Is it right to blame the entire group for this downfall? Based on my personal experience, the answer is — NO. Every player aims to elevate their performance to the next level, but when presented with an easy option, they might go for it — it’s just human nature. Honest introspection is necessary to identify the individual who acts as the spoke on the wheel, disrupting the entire organisational culture.

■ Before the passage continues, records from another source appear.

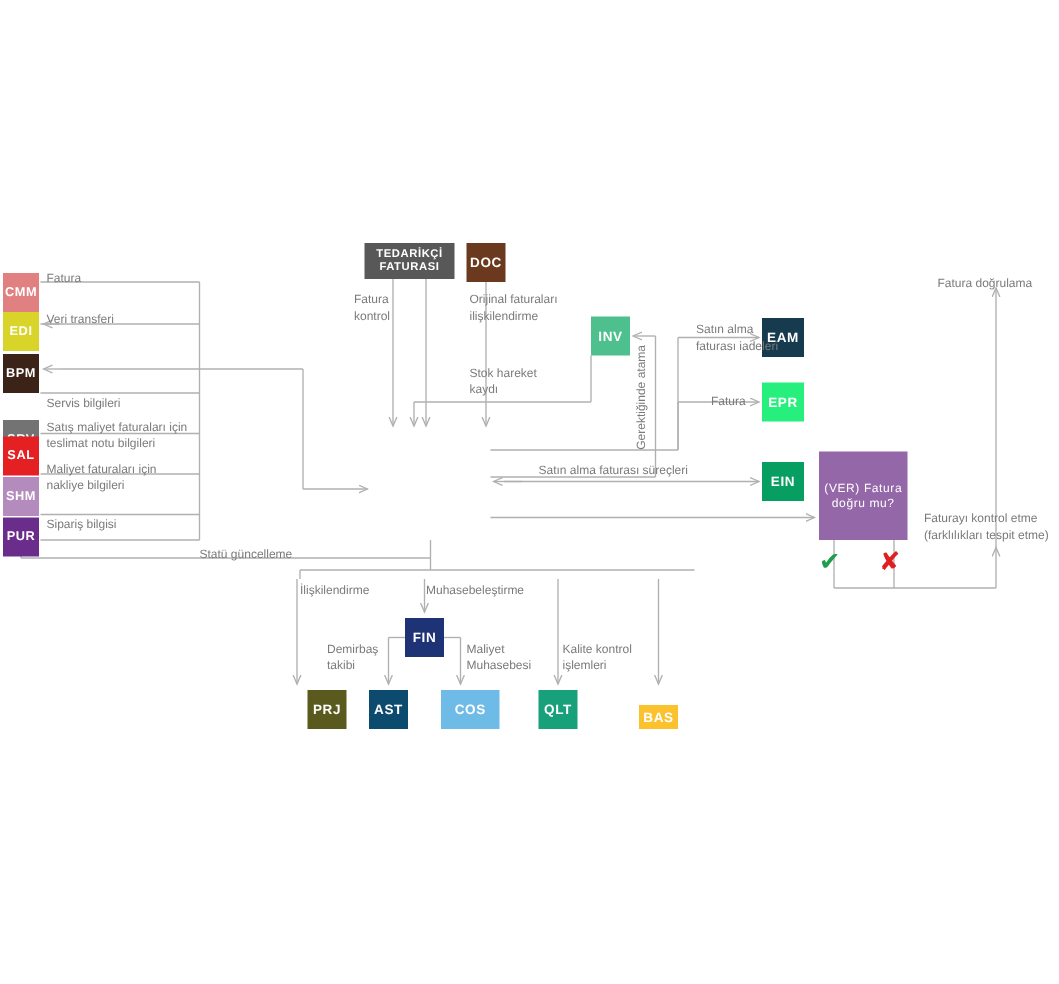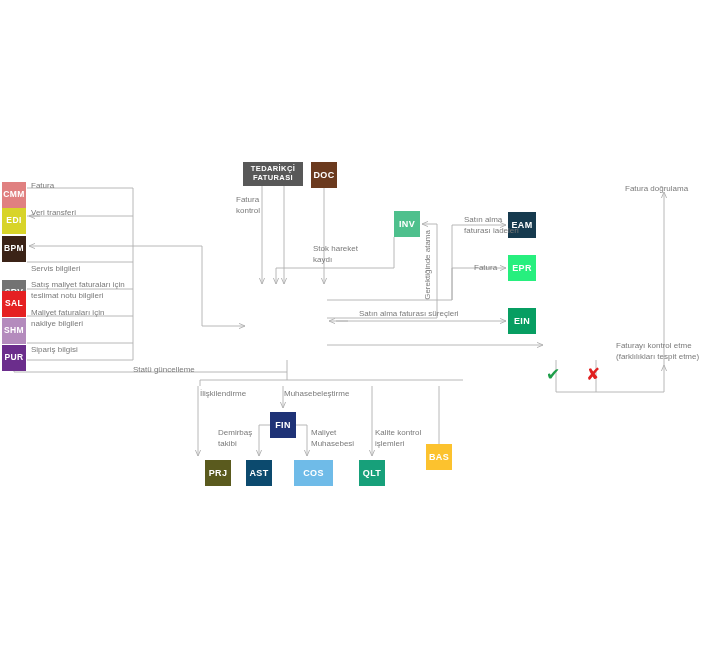"Orijinal faturaları" div.lbl { html: none -> <div>Orijinal faturaları ilişkilendirme</div> }
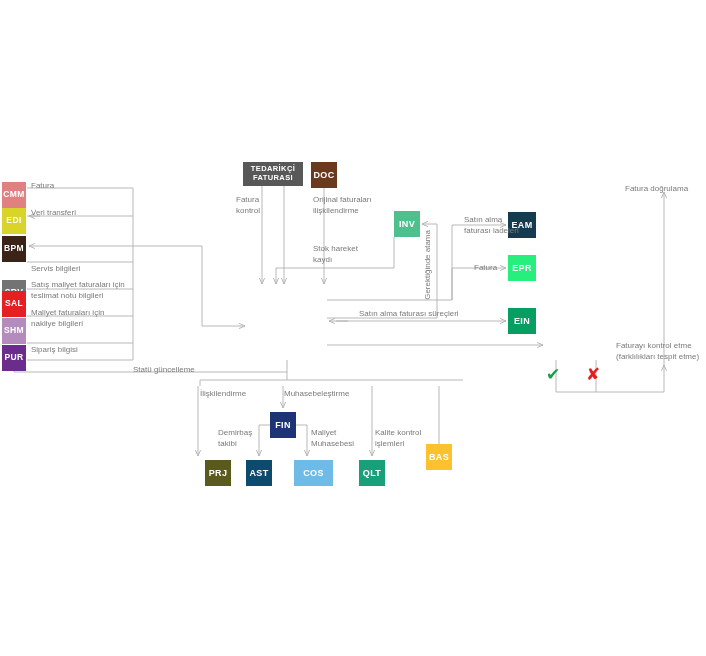"(VER) Fatura doğru mu?" div.node { html: none -> <div> <span>(VER) Fatura doğru mu?</span> </div> }
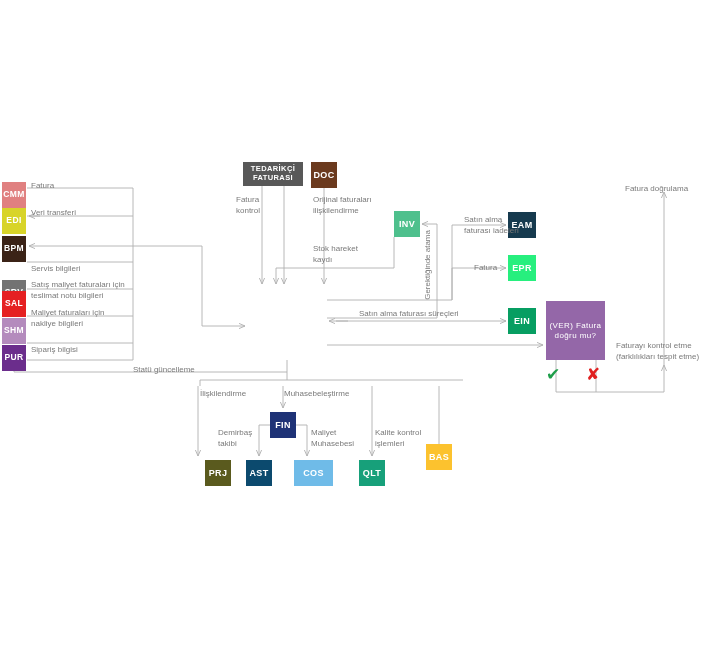"BAS" div.node { height: 26px -> 16px; top: 444px -> 470px }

One simple method for recruiting the right staff for the organisation is to assess personality and trust gut instinct. While someone may be competent and excel professionally in their domain, negative personality traits can destabilise the entire system. If an individual focuses more on “I” than “we”, it’s likely a red flag. The mindset required for a professional in an individual sport versus a team sport varies due to a load of factors. Being mindful of the need to recruit the right person can be a game-changer.

With the right people in right positions, the system can become robust, fostering progressive growth and performance across various factors, by reinforcing the organisation’s work culture — clarifying what it stands for and, equally importantly, what it does not stand for.

There’s a misnomer that all high-performance centres are truly high-performance centres, but unfortunately, they cut a sorry figure, merely functioning as organisations. Despite having plenty of staff, a flashy social media presence, designer uniforms, cutting-edge weight rooms and recovery facilities, these elements do not necessarily equate to high performance. How can these centres truly live up to the expectations of key stakeholders? This is indeed a million-dollar question, quite literally!

Each organisation will face specific problems, but by reflecting on these issues and engaging in honest, truthful conversations within the organisation, many issues can be resolved. This approach can help restore reputation and establish a winning culture.

Each organisation has its own unique and meaningful culture. There’s no fixed template for implementing a successful culture across all organisations. While the concept of ‘culture’ is complex within high-performance organisations, it essentially involves a set of guidelines and ethics that are embraced and followed, and how individuals within that culture adhere to them.

The motto — this is the way we set the process and protocols here — needs to be ingrained into the bloodstream. There’s no better place than an organisation with a robust culture and open lines of communication between staff and players, where the team members breathe and live by the same principles.

As a fellow professional, I would personally encourage each of you to examine the culture within your current organisation. What do you stand for? How do others perceive you and describe your contribution to the organisation? How would you describe your role in bringing about positive change within the organisation?

Answering these questions with honesty may ultimately determine whether your organisation is positioned for sustained success in the future.